■ Data to process:
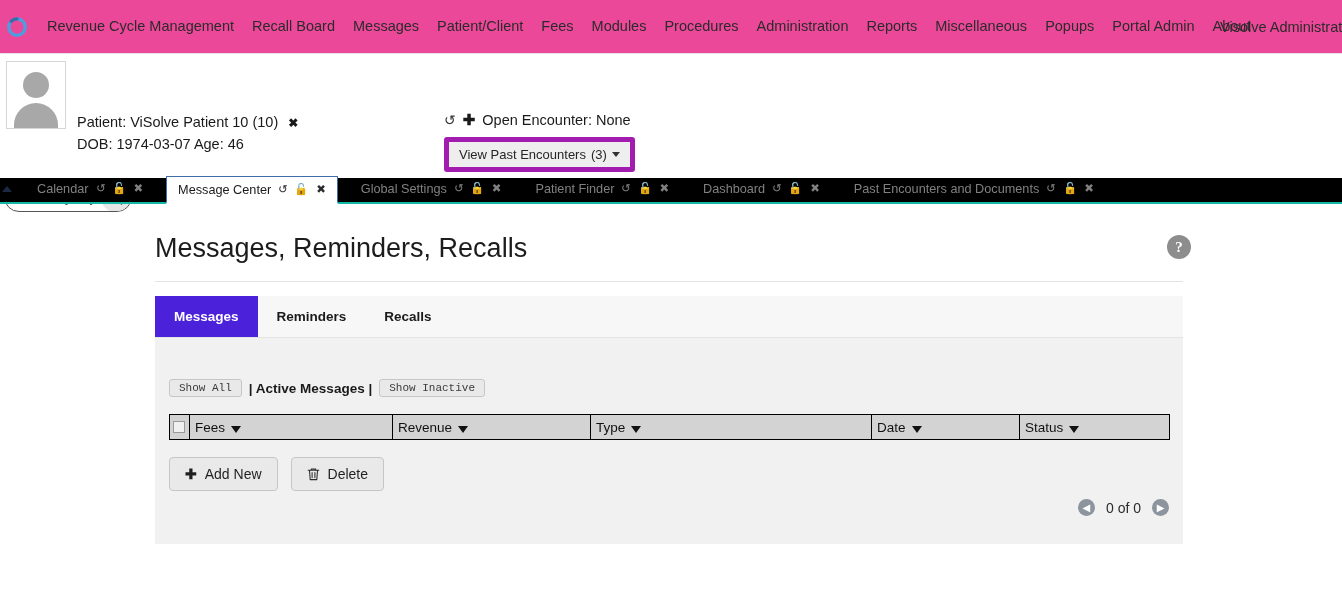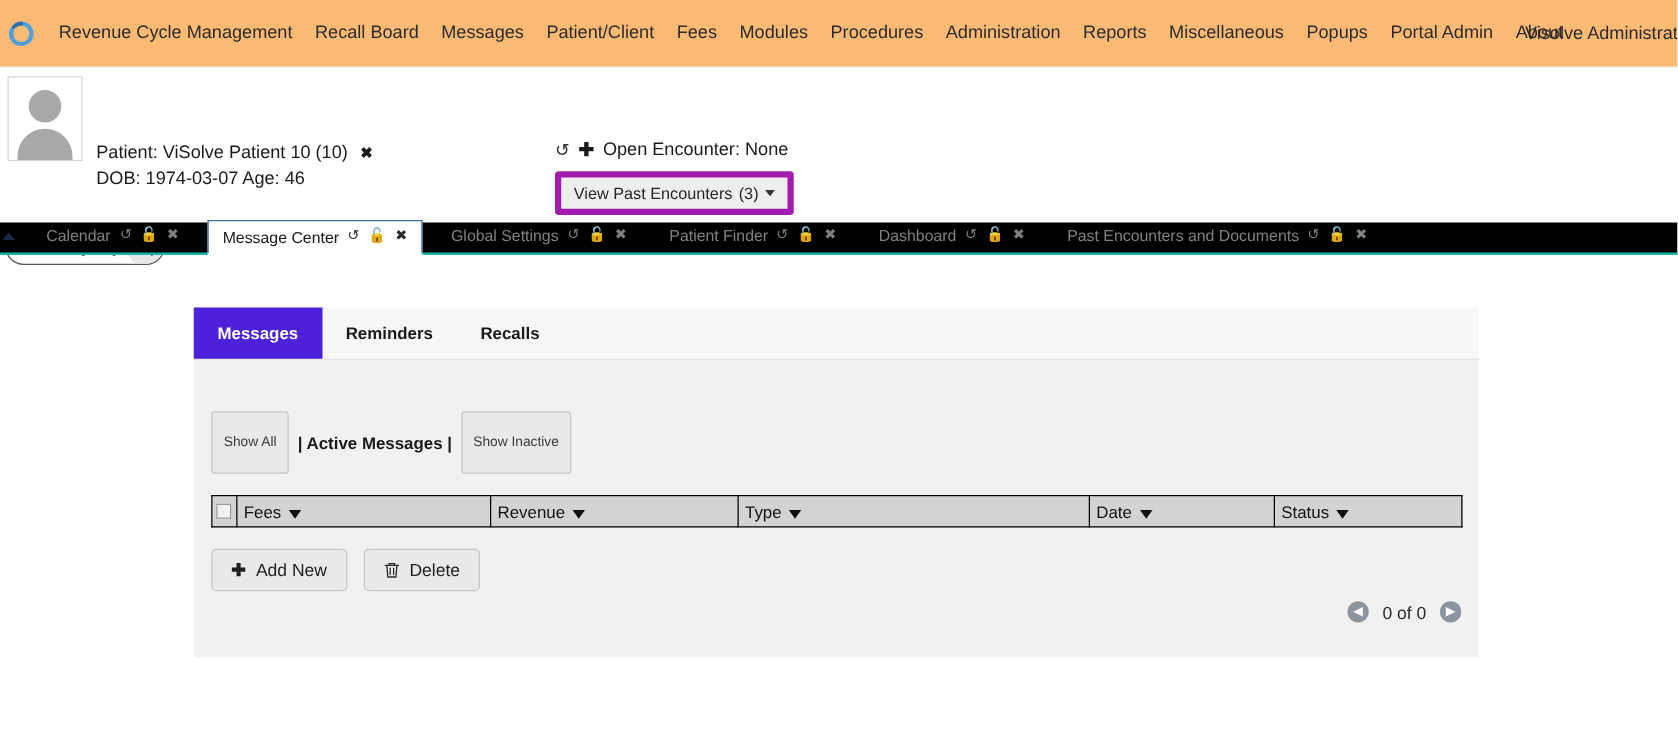"Revenue Cycle Management" #topnav { background: #fdba74 -> #ec4899 }
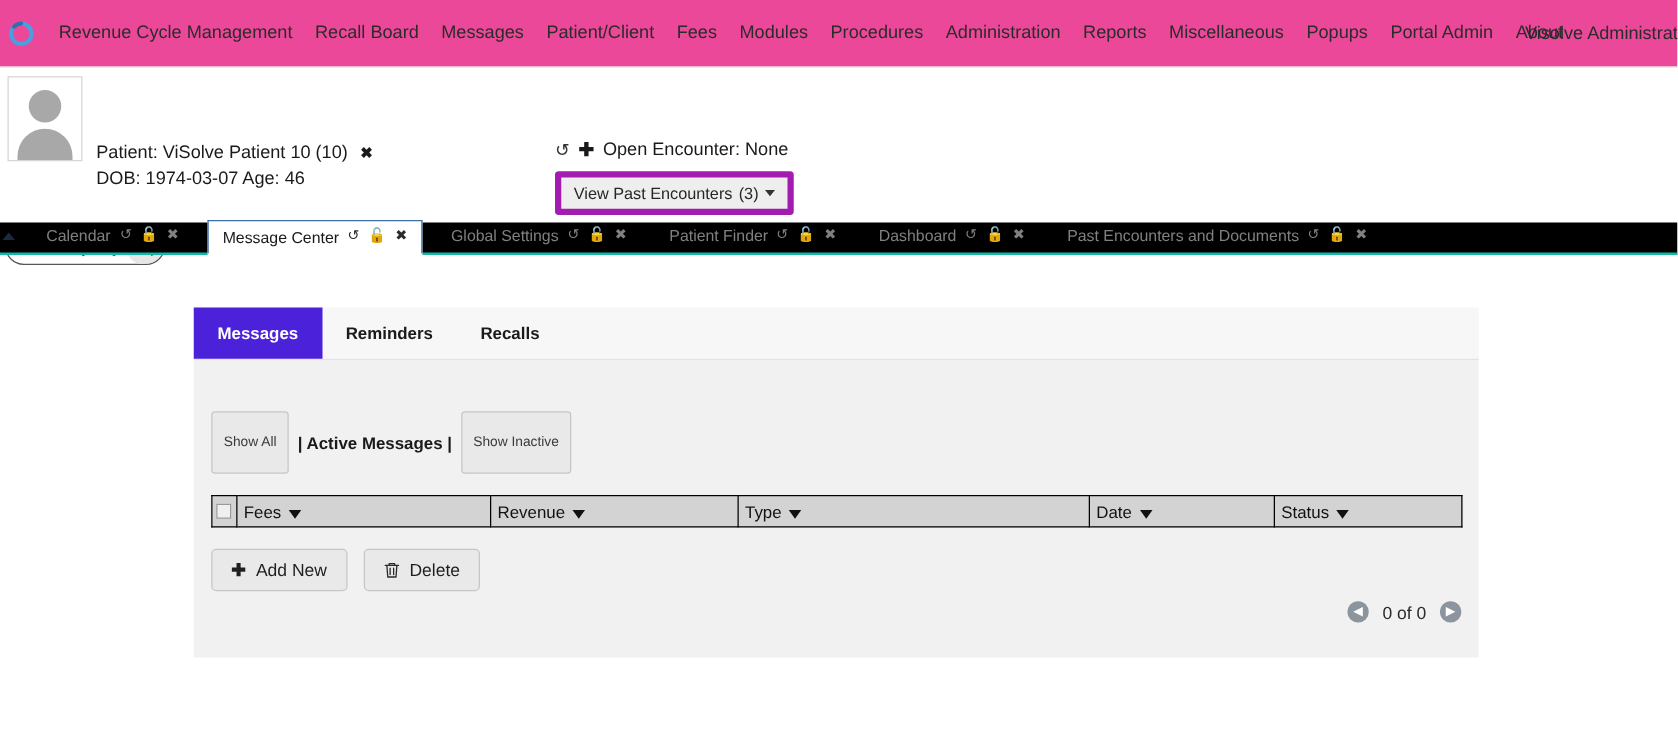"Messages, Reminders, Recalls" div { html: none -> <div> <h1>Messages, Reminders, Recalls</h1> <div>?</div> </div> }
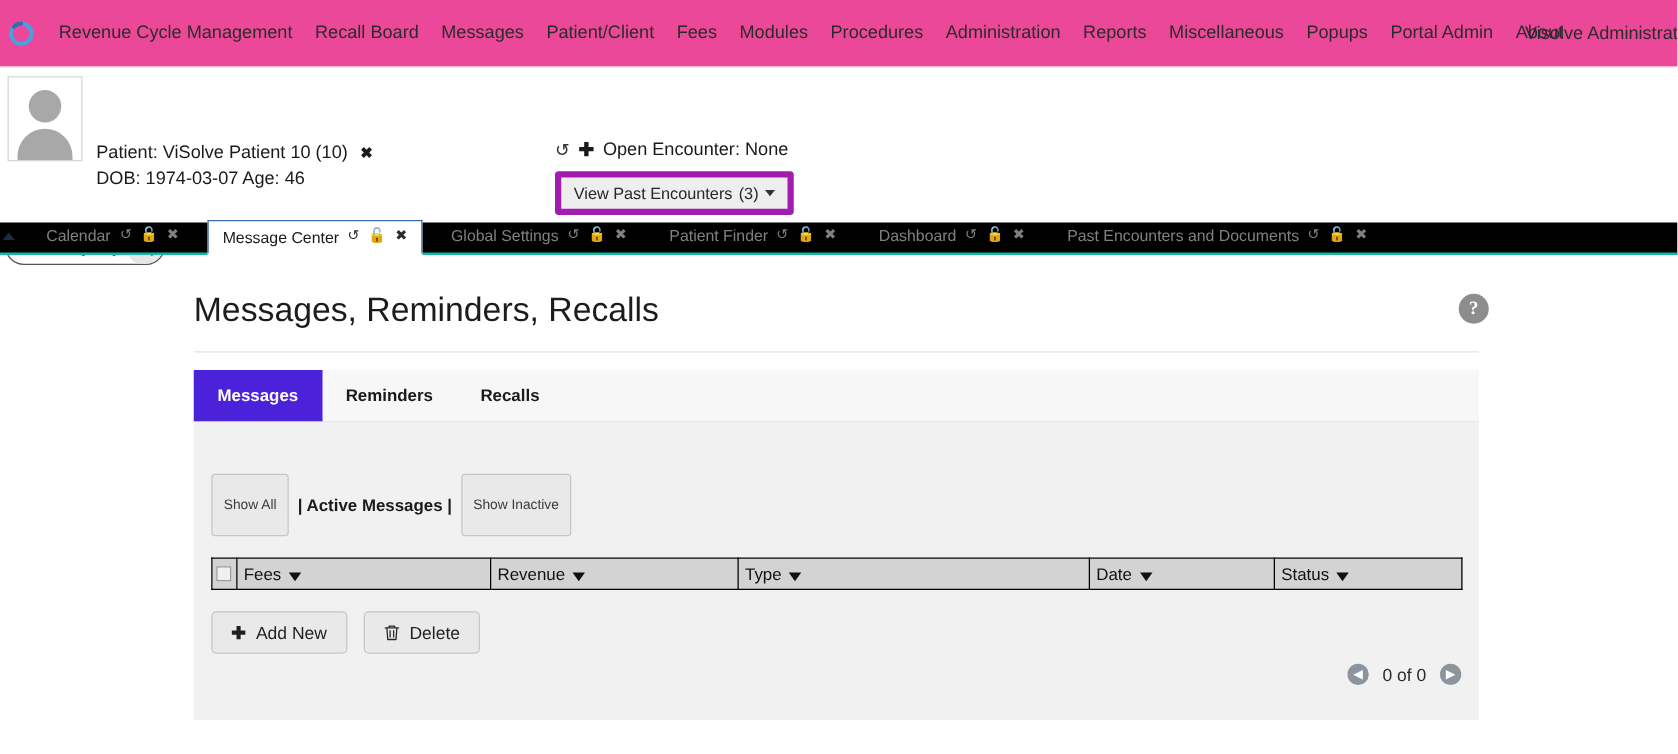"Show All" .gray-btn { font-family: Liberation Sans, sans-serif -> Liberation Mono, monospace; padding: 18px 9px -> 2px 9px }
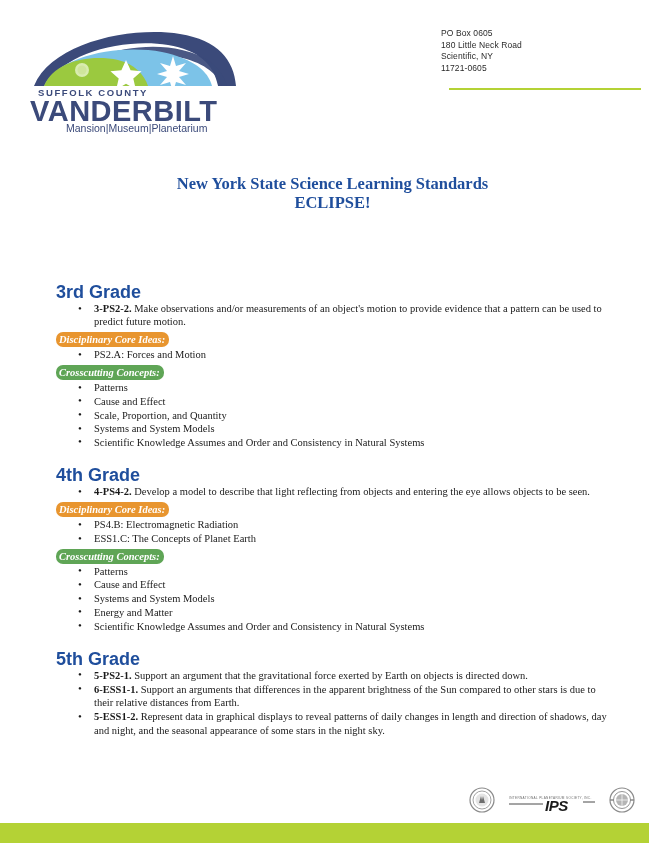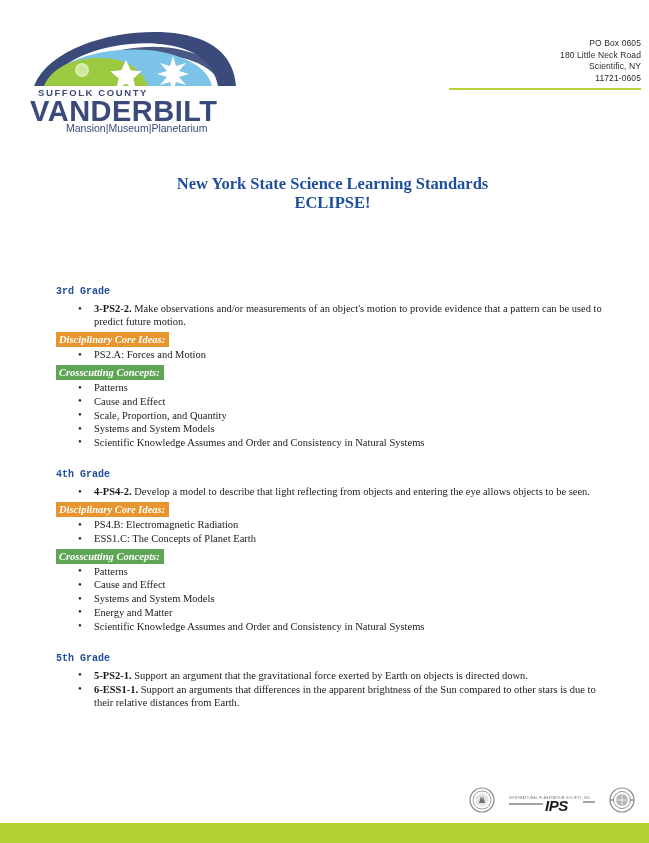"PO Box 0605" .address-block { text-align: right -> left; top: 38px -> 28px }
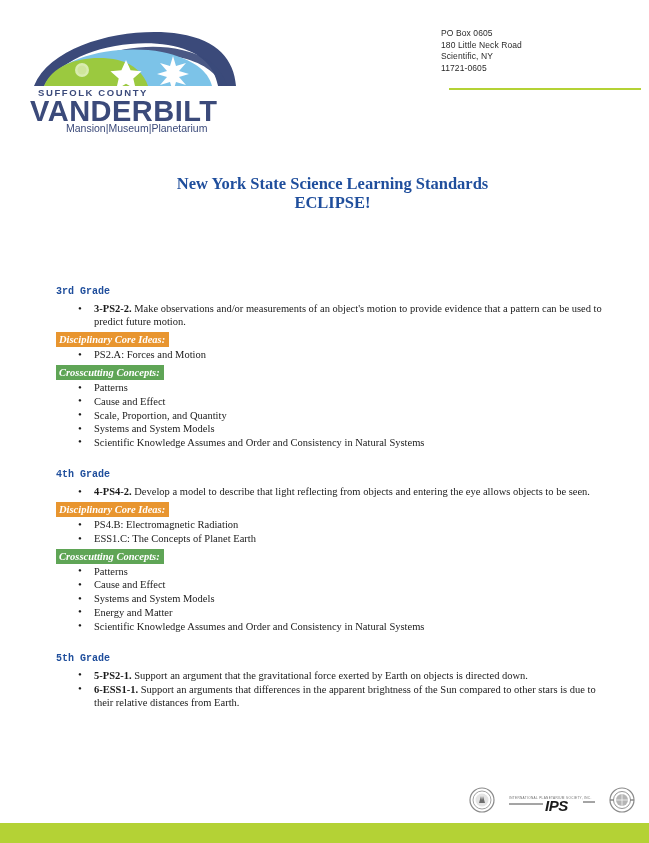"3rd Grade" .grade-heading { font-family: Liberation Mono, monospace -> Liberation Sans, sans-serif; font-size: 10px -> 18px }
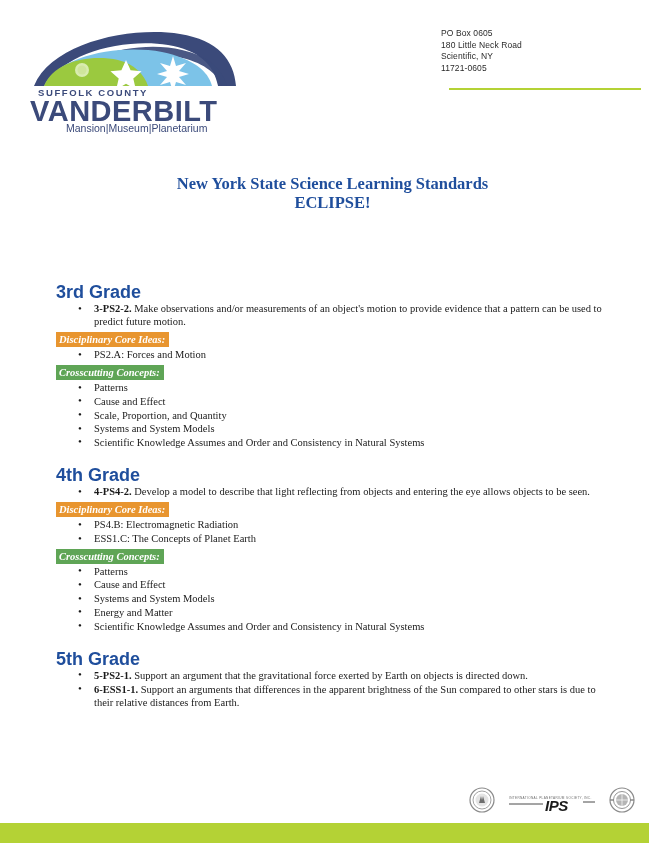"Disciplinary Core Ideas:" .band { border-radius: none -> 7px }
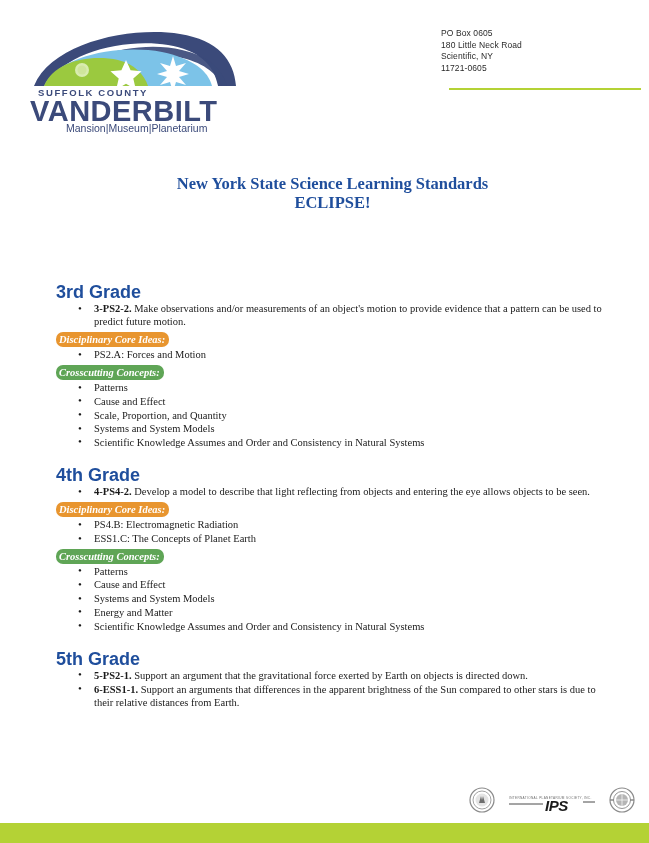"5-ESS1-2. Represent data in graphical" li { html: none -> <li><span>5-ESS1-2.</span><span> Represent data in graphical displays to reveal patterns of daily changes in length and direction of shadows, day and night, and the seasonal appearance of some stars in the night sky.</span></li> }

■ Task description:
Give back exactly the lines from the first line of the data through the line with "none -> <div>", pictures excluded.

■ Solution:
"Revenue Cycle Management" #topnav { background: #fdba74 -> #ec4899 }
"Messages, Reminders, Recalls" div { html: none -> <div> <h1>Messages, Reminders, Recalls</h1> <div>?</div> </div> }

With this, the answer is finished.